HUNTSVILLE, Ala. – The Army is on the losing side of a cost equation where it must deploy high-end, expensive interceptors to destroy relatively inexpensive but effective missile threats.
Lt. Gen. David Mann, chief of Army Space and Missile Defense Command (SMDC), said several efforts are in the works to make Army missile defense technology more efficient and affordable. The United States finds itself on the wrong side of a cost curve where an increasing number of potential enemies possess relatively inexpensive cruise missiles. The Army would be forced to engage those threats with dramatically more expensive air defense systems, Mann said.
“We need better understanding of what is going on on the ground in terms of threat indications and warning, in terms of threat intentions, because quite frankly, if you look at the calculus problem in terms of the number of interceptors versus threat vehicles, we’re on the wrong side of that problem. We will never have enough interceptors.”
The service’s prototype mobile high energy laser could be the figure that rights the upended missile-defense calculus, Mann said. It is ready to field at a moment’s notice, but the 10-kilowatt version currently being tested is too weak to destroy ballistic missiles in flight.
“You really have to get into the hundreds of kilowatts if you are talking about missile defense,” Mann said Wednesday at the Association of the U.S. Army’s 2016 Global Force Expo.
Currently the system is powerful enough to burn up unmanned aerial systems and other small, less sophisticated threats. Army engineers are developing new beam control and power generation technologies to enhance the laser’s power to between 50 and 100 kw, Mann said.
“We’re also looking at cruise missiles as we increase the output, beam control and the other associated components that make this capability effective,” Mann said.
The need for modernized, expanded missile defenses was driven home lately by provocative missile test launched by both North Korea and Iran, two of the U.S. military’s top perceived threats, Mann said. With constrained resources, SMDC is being asked to do more with the missile defense technologies it has.
“We work very closely with MDA and the integrated missile defense community to continue to modernize our capability set,” Mann said. “It is fair to say that there is not a lot of appetite for expensive, exquisite programs of record. Rightly so, Congress has directed us to optimize our current capabilities that we have as well as pursuing” next-generation missile-defense systems.”
Efforts are ongoing to modernize the Patriot missile system, Terminal High-Altitude Area Defense (THAAD) batteries and to increase the per-shot capabilities of the Army’s ground-based interceptor missiles (GBIs), Mann said. Programs are underway to develop and field new radars, networked command-and-control systems and other component upgrades, he said.
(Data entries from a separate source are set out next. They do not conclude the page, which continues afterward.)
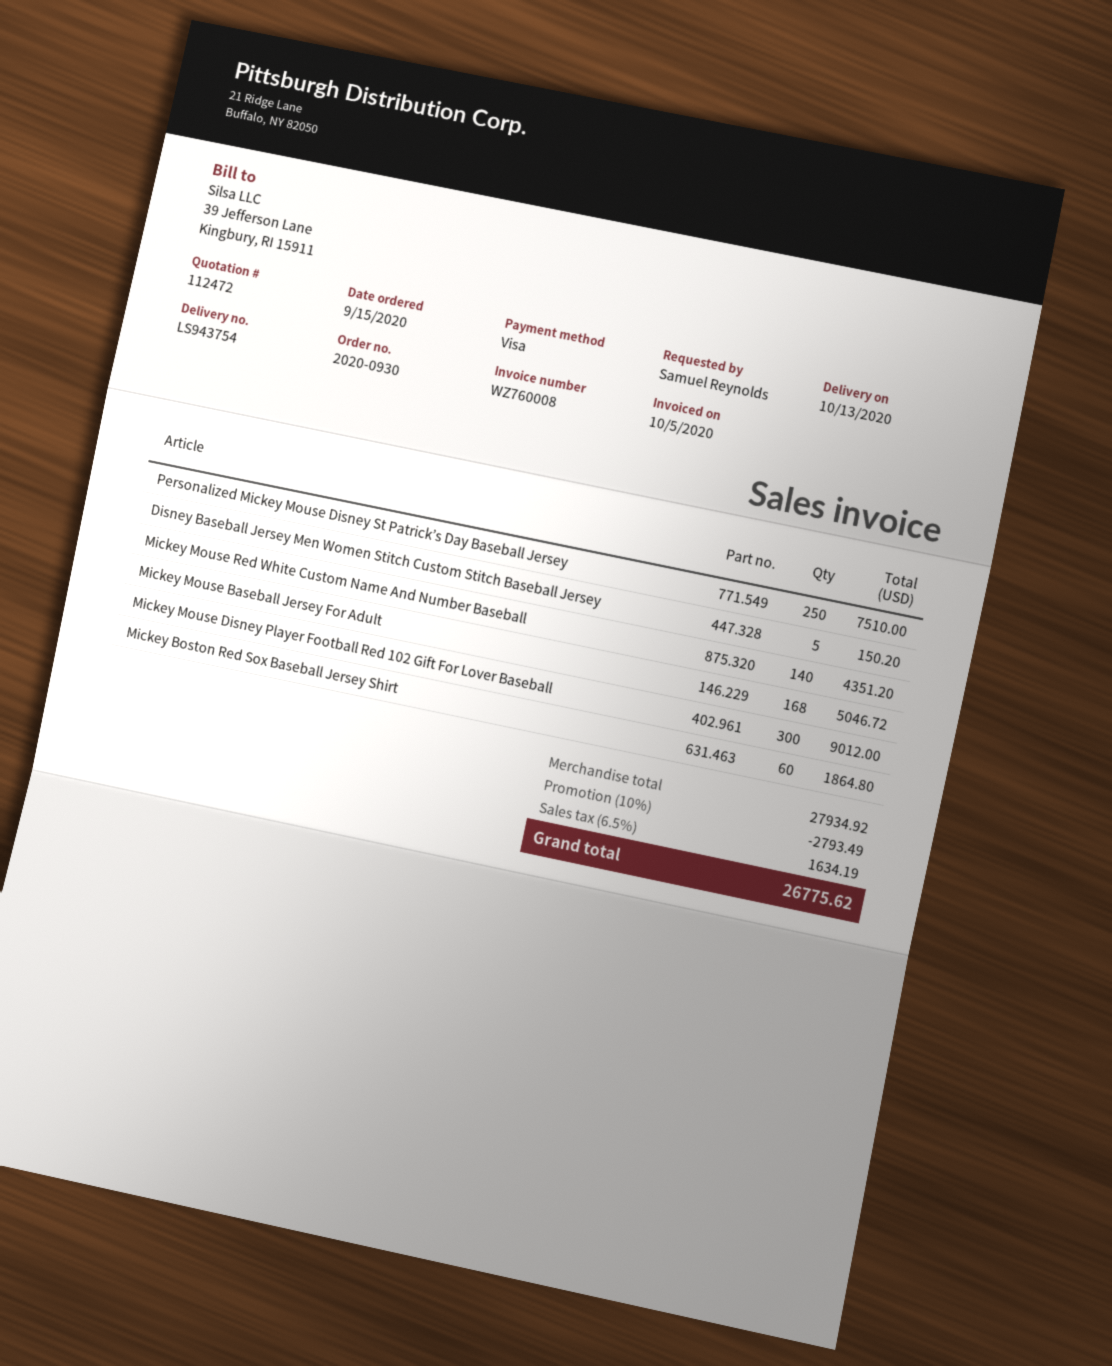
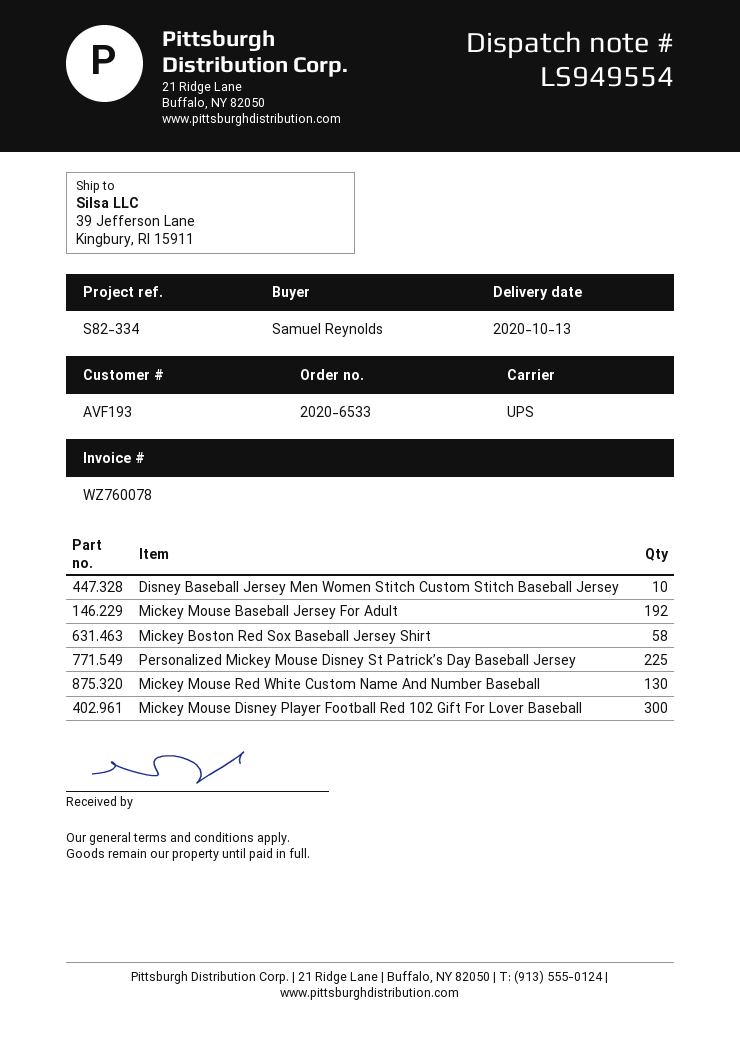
order number: 2020-0930 -> 2020-6533
delivery note number: LS943754 -> LS949554
invoice number: WZ760008 -> WZ760078
Personalized Mickey Mouse Disney St Patrick’s Day Baseball Jersey: 250 -> 225
Disney Baseball Jersey Men Women Stitch Custom Stitch Baseball Jersey: 5 -> 10
Mickey Mouse Red White Custom Name And Number Baseball: 140 -> 130
Mickey Mouse Baseball Jersey For Adult: 168 -> 192
Mickey Boston Red Sox Baseball Jersey Shirt: 60 -> 58

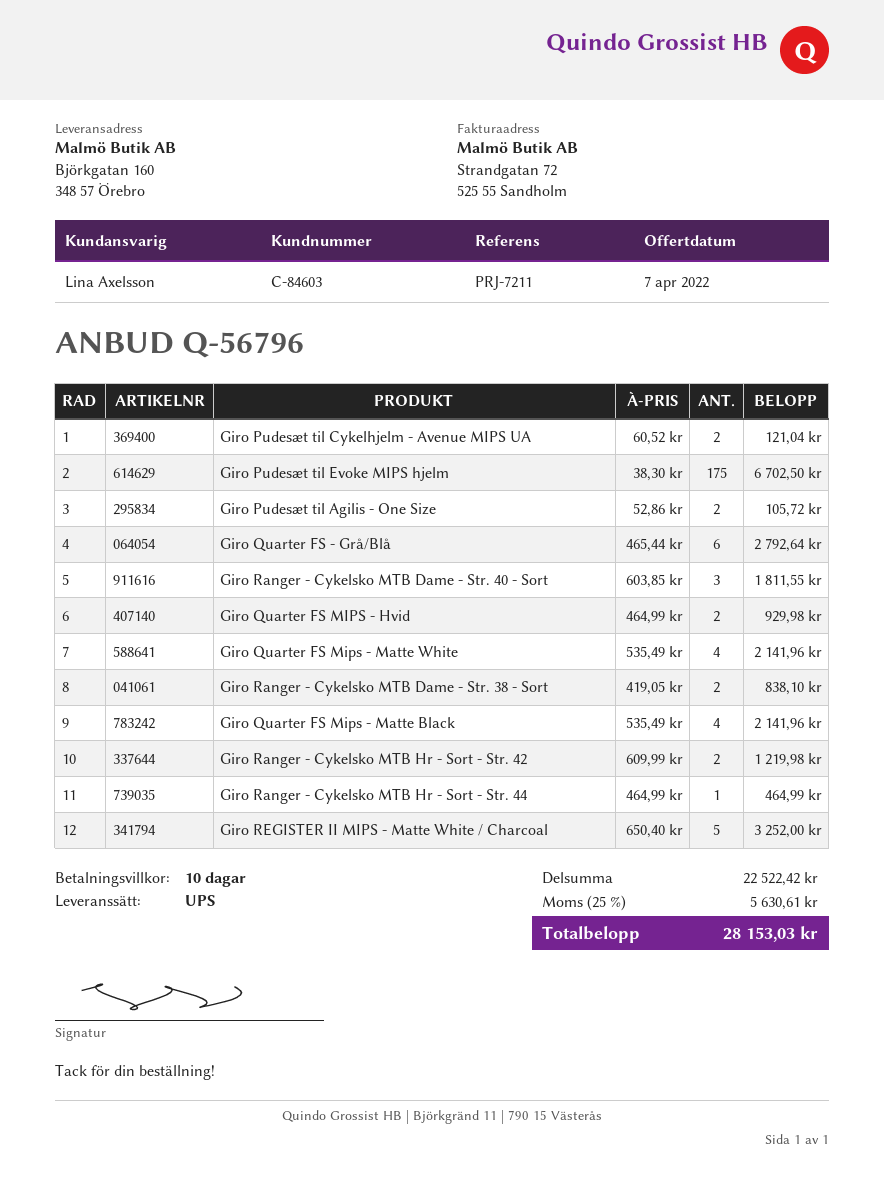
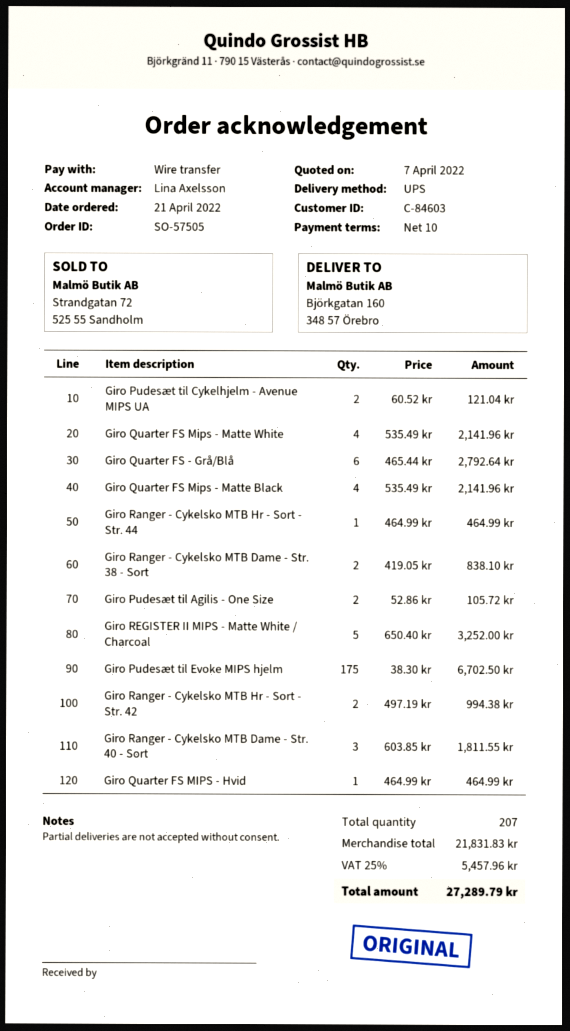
Giro Quarter FS MIPS - Hvid: 2 x 464.99 = 929.98 -> 1 x 464.99 = 464.99
Giro Ranger - Cykelsko MTB Hr - Sort - Str. 42: 2 x 609.99 = 1219.98 -> 2 x 497.19 = 994.38
subtotal: 22522.42 -> 21831.83
tax: 25% = 5630.61 -> 25% = 5457.96
total: 28153.03 -> 27289.79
“Patriot is going to be with us for years to come,” he said. “A lot of our partners have bought Patriot and so as we add different capabilities…we also have to make sure we upgrade the other components.”
The Army also is developing new sensors to ensure the efficient use of the limited number of available interceptors against actual threats. The long-range discrimination radar is a major effort to field technology that can pick out incoming missiles in crowded space and shoot them down instead of wasting missiles on inert or harmless debris.
Aside from upgrading existing missile defense systems, the Army also is rethinking how and when it defeats missile threats during the launch and delivery or an enemy warhead.
The Army’s missile defense systems are focused on destroying incoming warheads in the terminal-phase of flight, Mann said. A ballistic missile is launched and then progresses through boost, mid-course and terminal phases. Patriot, THAAD and Aegis are all focused on “the receiving end of the calculus problem,” he said.
“We have got to expand our perspective,” Mann said. “That is why we are looking at the boost phase in terms of directed energy capability. We are also looking at left-of-launch.”
Mann said the “most exciting technology” on the horizon is the multi-option kill vehicle, which gives a single ground-based interceptor to destroy multiple incoming missiles or other airborne threats.
“Many times when threat missiles are shot, it’s not just one re-entry vehicle that’s coming our way, it is multiple,” Mann said. “Having one GBI be able to address multiple threats sets is a key capability we are pursuing.”